Later Life
Norbert Rillieux returned to France in the late 1850s, a few years before the start of the American Civil War. In Paris, Rillieux became interested in Egyptology and hieroglyphics, which he studied with the family of Jean-François Champollion. He spent the next decade working at the Bibliothèque Nationale.
In 1881, at the age of 75, Rillieux made one last foray into sugar evaporation when he adapted his multiple effect evaporation system to extract sugar from sugar beets. The process for which he filed patent was far more fuel-efficient than that currently in use in the beet sugar factories in France. Prior to Rillieux's invention, two engineers developed a vacuum pan and electric coils to improve the process of making sugar, but this was unsuccessful due to the use of steam at wrong locations in the machine. Rillieux's process fixed the errors in the previous process, but Rillieux lost the rights to the patent he had filed.

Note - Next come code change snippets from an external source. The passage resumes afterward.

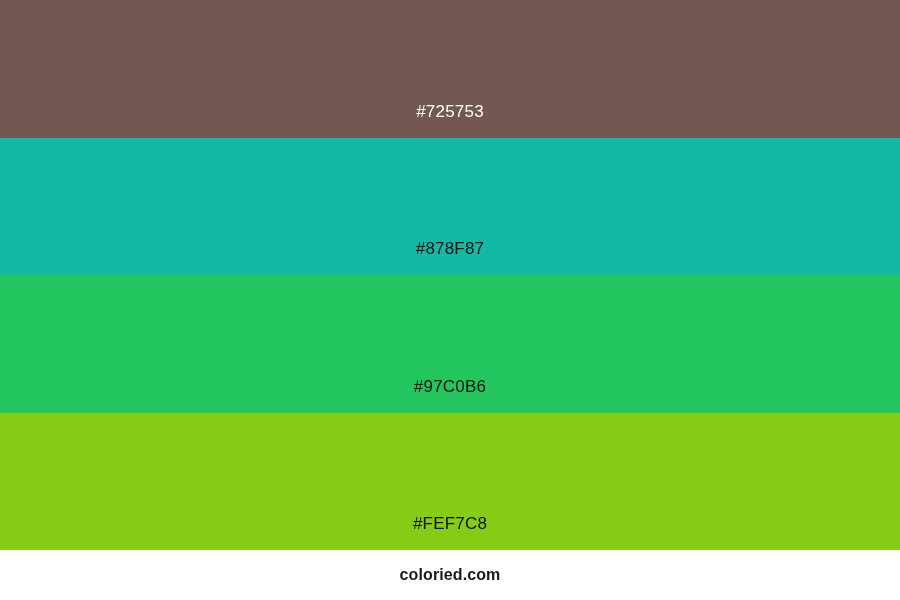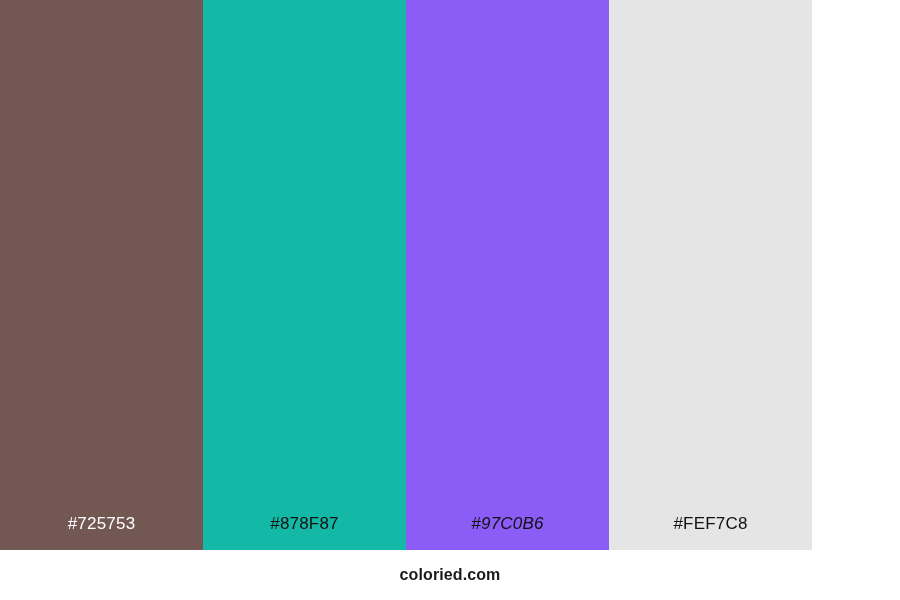"#725753" #swatch-strip { flex-direction: row -> column; width: 812px -> 900px }
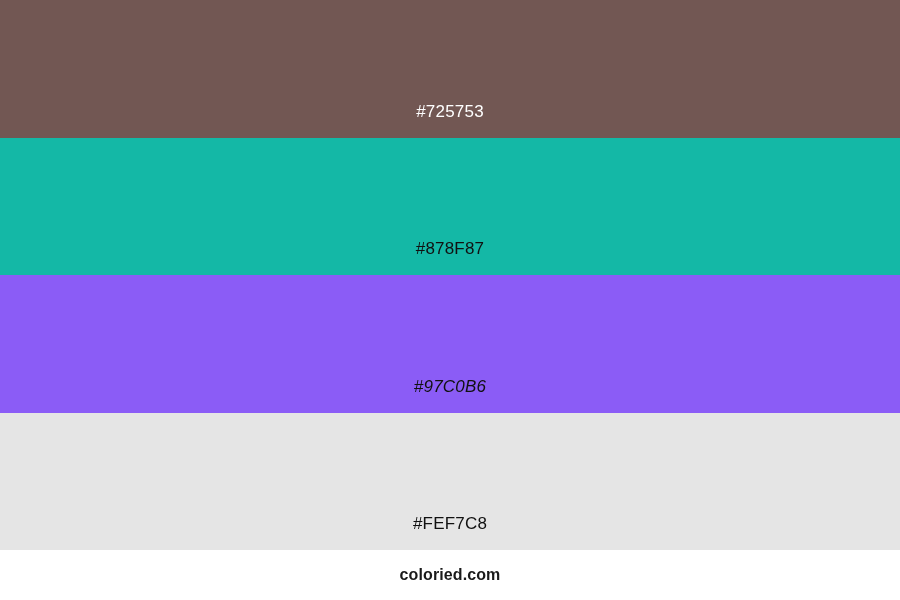"#97C0B6" div.swatch { background-color: #8b5cf6 -> #22c55e; font-style: italic -> none }
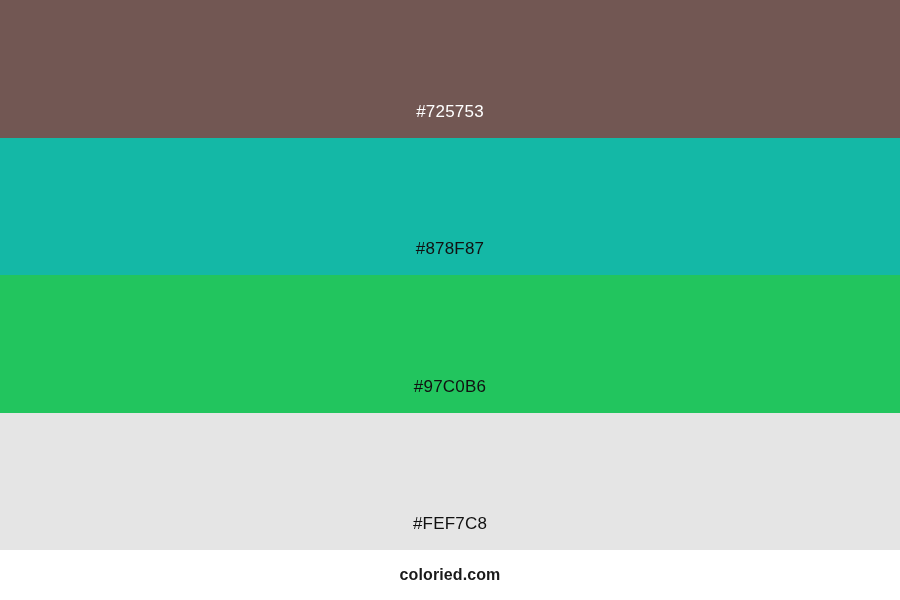"#FEF7C8" div.swatch { background-color: #e5e5e5 -> #84cc16 }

Norbert Rillieux died on October 8, 1894 at the age of 88. He is buried in Père Lachaise Cemetery in Paris. His wife, Emily Cuckow, died in 1912 and is buried beside him.
In his honor, a bronze memorial was erected in the Louisana State Museum with the inscription: "To honor Norbert Rillieux, born at New Orleans, Louisiana, March 18, 1806 and died at Paris, France, October 8, 1894. Inventor of Multiple Evaporation and Its Application to the Sugar Industry."